Extracted records -

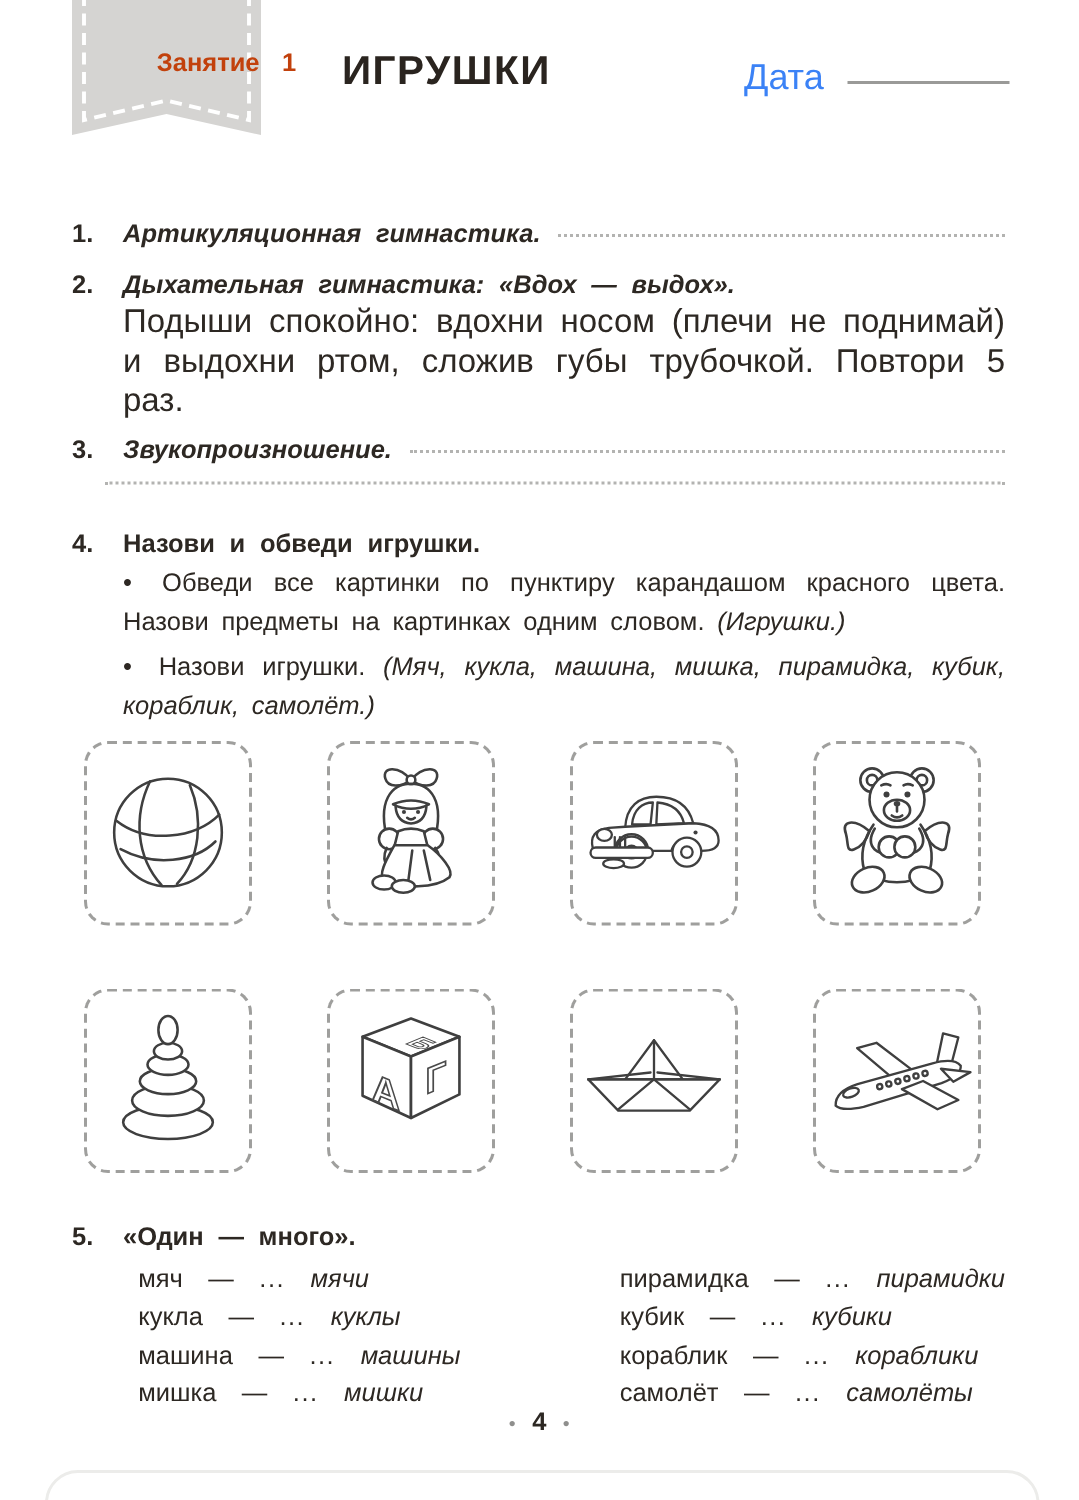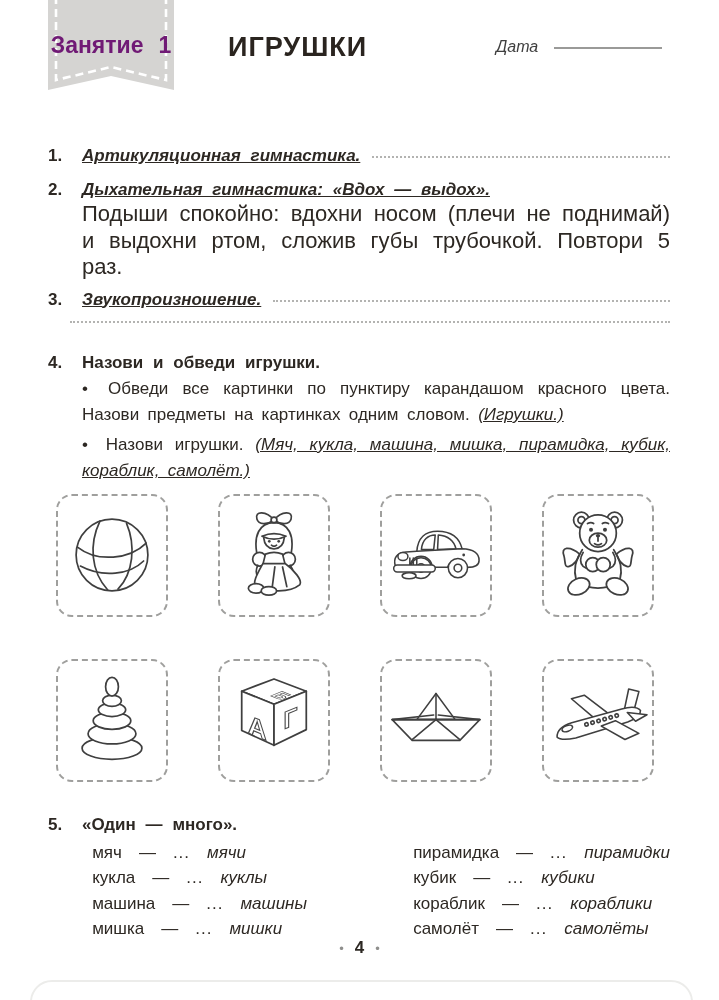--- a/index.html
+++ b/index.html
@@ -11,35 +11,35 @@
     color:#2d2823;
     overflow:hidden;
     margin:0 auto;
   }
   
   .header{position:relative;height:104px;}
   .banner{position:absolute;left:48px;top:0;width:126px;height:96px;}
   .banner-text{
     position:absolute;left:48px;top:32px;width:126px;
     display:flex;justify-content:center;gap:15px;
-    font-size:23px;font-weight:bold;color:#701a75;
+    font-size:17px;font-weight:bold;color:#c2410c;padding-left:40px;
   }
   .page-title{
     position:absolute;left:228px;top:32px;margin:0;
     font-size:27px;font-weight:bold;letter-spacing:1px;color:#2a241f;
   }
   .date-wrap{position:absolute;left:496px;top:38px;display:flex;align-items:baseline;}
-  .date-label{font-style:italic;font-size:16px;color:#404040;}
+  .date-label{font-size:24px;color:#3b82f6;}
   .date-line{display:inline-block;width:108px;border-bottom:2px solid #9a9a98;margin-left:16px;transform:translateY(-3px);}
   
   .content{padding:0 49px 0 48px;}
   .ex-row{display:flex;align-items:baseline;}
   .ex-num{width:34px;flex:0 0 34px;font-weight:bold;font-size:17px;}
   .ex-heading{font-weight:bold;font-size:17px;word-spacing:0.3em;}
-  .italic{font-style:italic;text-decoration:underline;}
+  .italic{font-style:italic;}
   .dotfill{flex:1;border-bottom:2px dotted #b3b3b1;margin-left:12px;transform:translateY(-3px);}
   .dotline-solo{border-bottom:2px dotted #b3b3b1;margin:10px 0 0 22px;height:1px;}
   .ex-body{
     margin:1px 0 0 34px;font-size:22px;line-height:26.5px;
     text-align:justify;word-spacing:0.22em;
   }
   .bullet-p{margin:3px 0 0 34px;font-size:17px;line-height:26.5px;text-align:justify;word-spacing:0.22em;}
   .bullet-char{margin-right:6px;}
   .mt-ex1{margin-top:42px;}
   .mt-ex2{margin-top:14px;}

Task statement -
Please count the lines of the material above that contain "items", and give only the number.

Task output -
2